Among the exposure history GLMs, model fit and in-sample performance were affected by the type of simulated behavior and the depth at which the particles were initialized (Table 4 and Supplementary Table 6). Simulations that included passive dispersal (EH-P1, EH-D15P, and EH-P30) had the best model fit (i.e. lowest AICc scores), followed by DVM behaviors (EH-DVM30 and EH-DVM60), and then the surface-following behavior (EH-S1). These rankings of model fit based on simulated behavior were supported by the sliding window analyses as well (Supplementary Table 6). In-sample model performance, however, showed a different pattern of GLM rankings. When all surveys from 2009 to 2016 were used for GLM development, in-sample AUC indicated highest model performance for the EH-P1 GLM, followed by EH-D15P, EH-DVM60, EH-S1, EH-DVM30, and finally EH-P30 GLMs (Table 4). The sliding window analysis showed similar results, such that the EH-P1, EH-D15P, and EH-DVM60 GLMs generally had the highest performance, but on average, the EH-DVM30 and EH-P30 GLMs performed better than the EH-S1 GLMs (Supplementary Tables 6, 7).
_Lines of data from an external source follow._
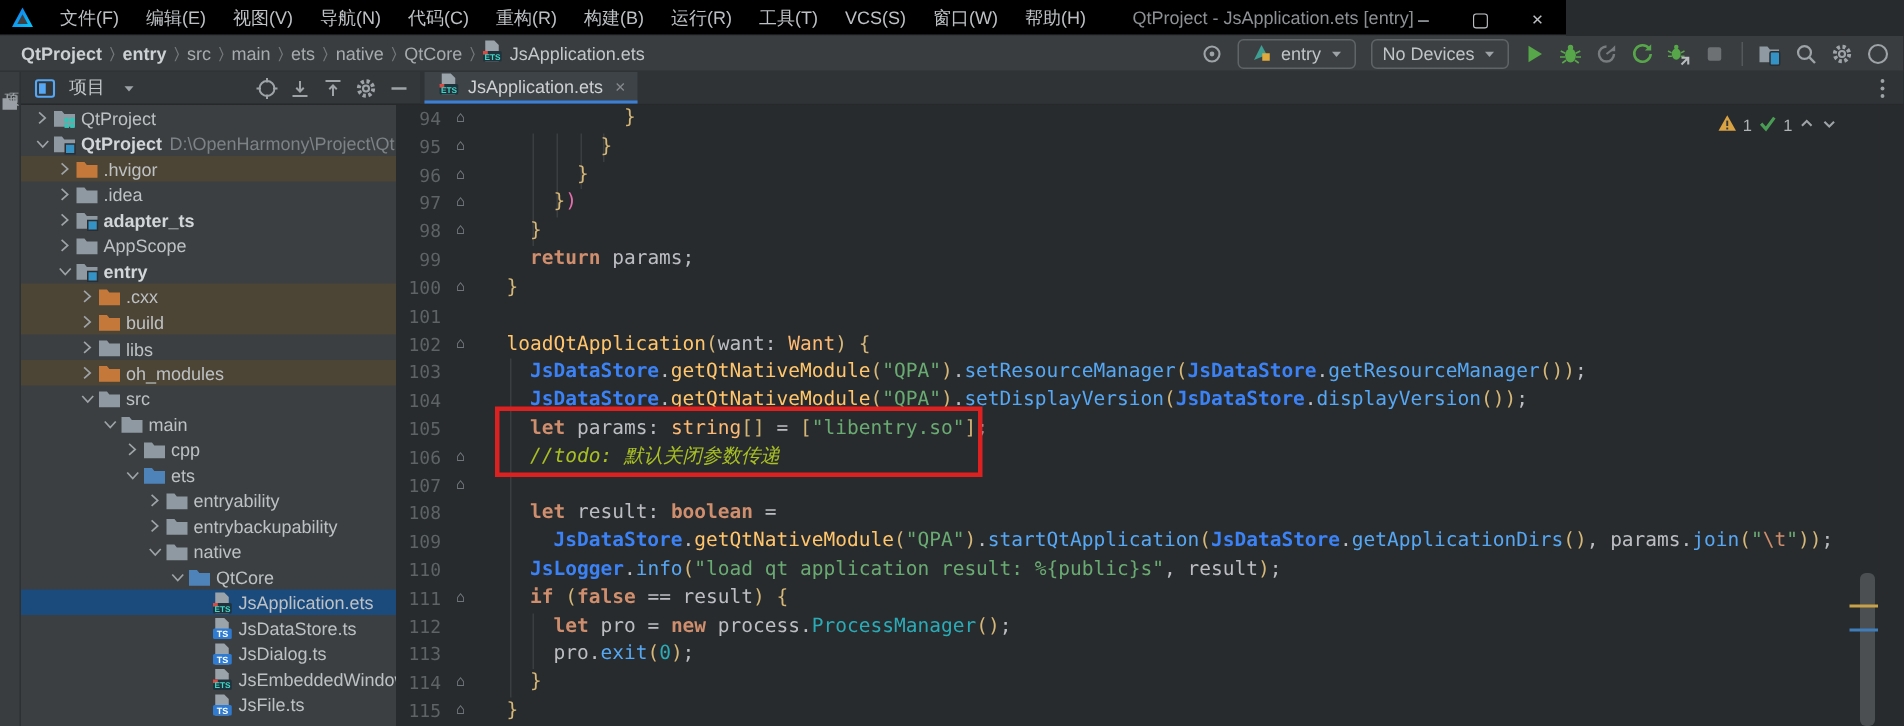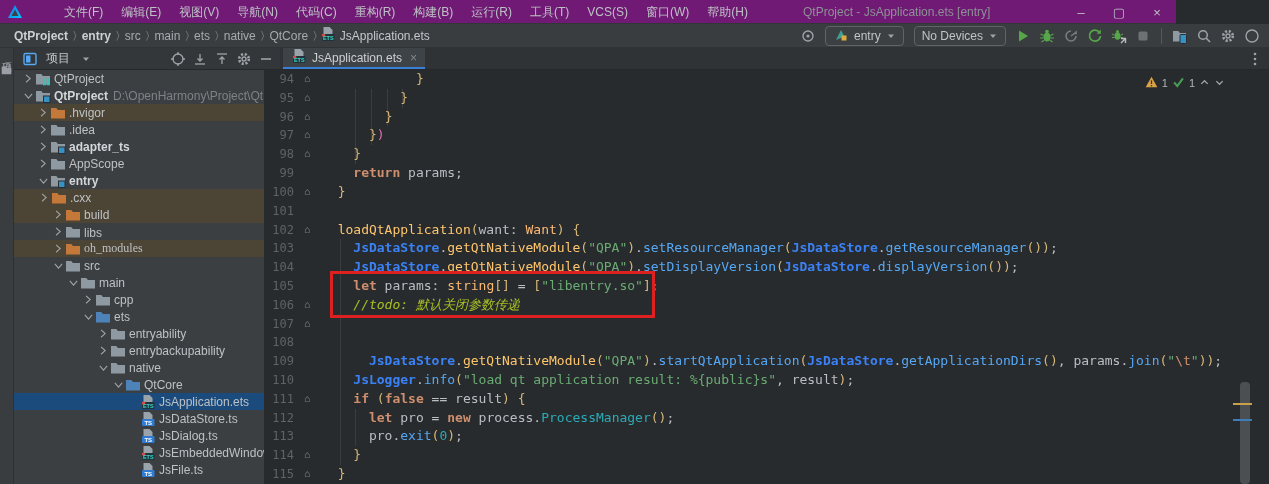--- a/index.html
+++ b/index.html
@@ -8,8 +8,8 @@
   #app { position:relative; width:1269px; height:484px; }
 
   
-  #titlebar { position:absolute; left:0; top:0; width:1176px; height:24px;
-    background:#701a75; display:flex; align-items:center; border-bottom:1px solid #333638;gap:24px;}
+  #titlebar { position:absolute; left:0; top:0; width:1044px; height:24px;
+    background:#000000; display:flex; align-items:center; border-bottom:1px solid #333638;}
   .logo { width:16px; height:16px; margin:0 8px 0 7px; flex:0 0 auto; }
   .menu-item { padding:0 9px; font-size:12px; color:#bdc1c4; line-height:24px; cursor:default;}
   #win-title { margin-left:22px; font-size:12px; color:#8d9194; }

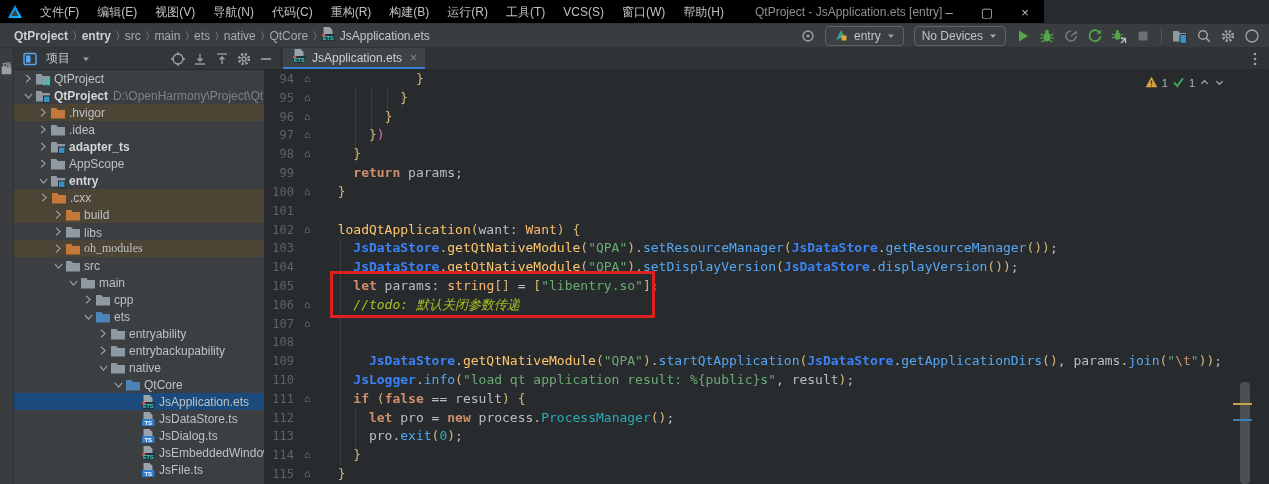--- a/index.html
+++ b/index.html
@@ -398,7 +398,7 @@
         </span>
         <span class="tlabel">entry</span>
       </div>
-      <div class="trow excluded" style="padding-left: 24px; text-align: center;">
+      <div class="trow excluded" style="padding-left: 38px; text-align: center;">
         <span class="chev">
           <svg width="16" height="16" viewBox="0 0 16 16">
             <path d="M5 3l5 4.5-5 4.5" fill="none" stroke="#9da3a7" stroke-width="1.4"></path>

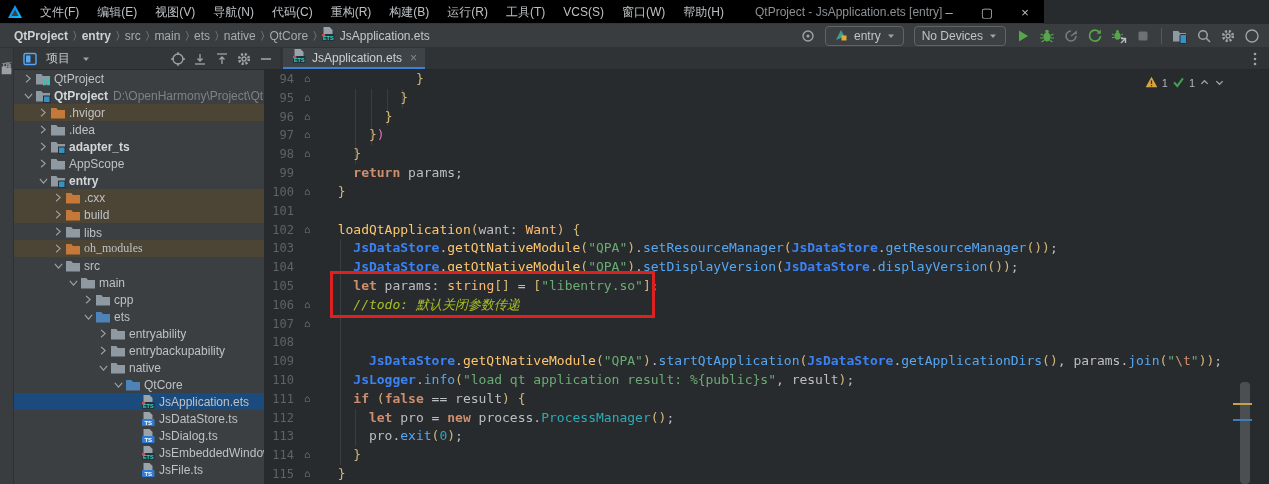--- a/index.html
+++ b/index.html
@@ -437,7 +437,7 @@
         </span>
         <span class="tlabel">libs</span>
       </div>
-      <div class="trow excluded" style="padding-left: 38px; font-family: Liberation Serif, serif;">
+      <div class="trow excluded" style="padding-left: 38px;">
         <span class="chev">
           <svg width="16" height="16" viewBox="0 0 16 16">
             <path d="M5 3l5 4.5-5 4.5" fill="none" stroke="#9da3a7" stroke-width="1.4"></path>

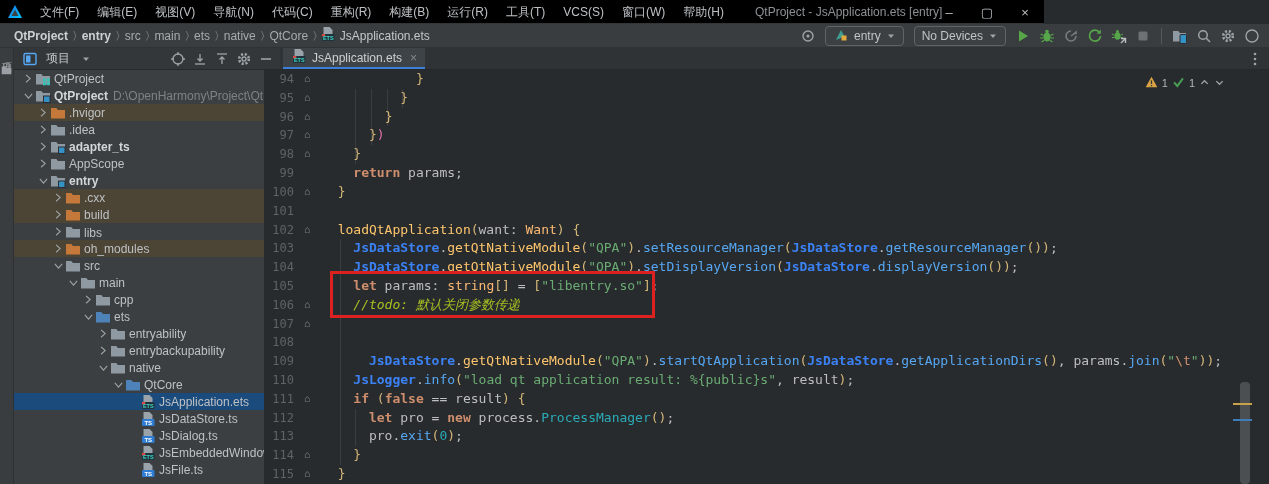--- a/index.html
+++ b/index.html
@@ -637,7 +637,7 @@
         <div class="cline"><span class="lnum">105</span><span class="lcode"><span class="tk-pl">    </span><span class="tk-kw">let</span><span class="tk-pl"> params: </span><span class="tk-type">string</span><span class="tk-br">[]</span><span class="tk-pl"> = </span><span class="tk-br">[</span><span class="tk-str">"libentry.so"</span><span class="tk-br">]</span><span class="tk-pl">;</span></span></div>
         <div class="cline"><span class="lnum">106</span><span class="lfold">⌂</span><span class="lcode"><span class="tk-pl">    </span><span class="tk-todo">//todo: 默认关闭参数传递</span></span></div>
         <div class="cline"><span class="lnum">107</span><span class="lfold">⌂</span></div>
-        <div class="cline"><span class="lnum">108</span></div>
+        <div class="cline"><span class="lnum">108</span><span class="lcode"><span class="tk-pl">    </span><span class="tk-kw">let</span><span class="tk-pl"> result: </span><span class="tk-kw">boolean</span><span class="tk-pl"> =</span></span></div>
         <div class="cline"><span class="lnum">109</span><span class="lcode"><span class="tk-pl">      </span><span class="tk-cls">JsDataStore</span><span class="tk-pl">.</span><span class="tk-fn">getQtNativeModule</span><span class="tk-br">(</span><span class="tk-str">"QPA"</span><span class="tk-br">)</span><span class="tk-pl">.</span><span class="tk-call">startQtApplication</span><span class="tk-br">(</span><span class="tk-cls">JsDataStore</span><span class="tk-pl">.</span><span class="tk-call">getApplicationDirs</span><span class="tk-br">()</span><span class="tk-pl">, params.</span><span class="tk-call">join</span><span class="tk-br">(</span><span class="tk-str">"</span><span class="tk-esc">\t</span><span class="tk-str">"</span><span class="tk-br">))</span><span class="tk-pl">;</span></span></div>
         <div class="cline"><span class="lnum">110</span><span class="lcode"><span class="tk-pl">    </span><span class="tk-cls">JsLogger</span><span class="tk-pl">.</span><span class="tk-call">info</span><span class="tk-br">(</span><span class="tk-str">"load qt application result: %{public}s"</span><span class="tk-pl">, result</span><span class="tk-br">)</span><span class="tk-pl">;</span></span></div>
         <div class="cline"><span class="lnum">111</span><span class="lfold">⌂</span><span class="lcode"><span class="tk-pl">    </span><span class="tk-kw">if</span><span class="tk-pl"> </span><span class="tk-br">(</span><span class="tk-kw">false</span><span class="tk-pl"> == result</span><span class="tk-br">)</span><span class="tk-pl"> </span><span class="tk-br">{</span></span></div>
The GLMs contained different significant predictors depending on whether or not exposure history was included, and which particle tracking behavior was simulated (Table 4). The predictors included in the GLMs calibrated with all surveys from 2009 to 2016 were oxygen (three occurrences), salinity (two), nitrate (two), SI for Ωca (one), phytoplankton (one), SI for Ωar (one), temperature (one), and pH (one). Although the sliding window analysis indicated that the calibration survey period used to develop the GLM had some influence on which predictors were included in the GLMs (Supplementary Tables 6, 8), the relative frequency of the most common predictors was similar to that observed in the GLMs developed using all surveys: oxygen (194 occurrences), salinity (161), nitrate (146), Ωca (76), SI for Ωca (66), phytoplankton (60), Ωar (38), SI for Ωar (36), and temperature (35; Supplementary Table 8).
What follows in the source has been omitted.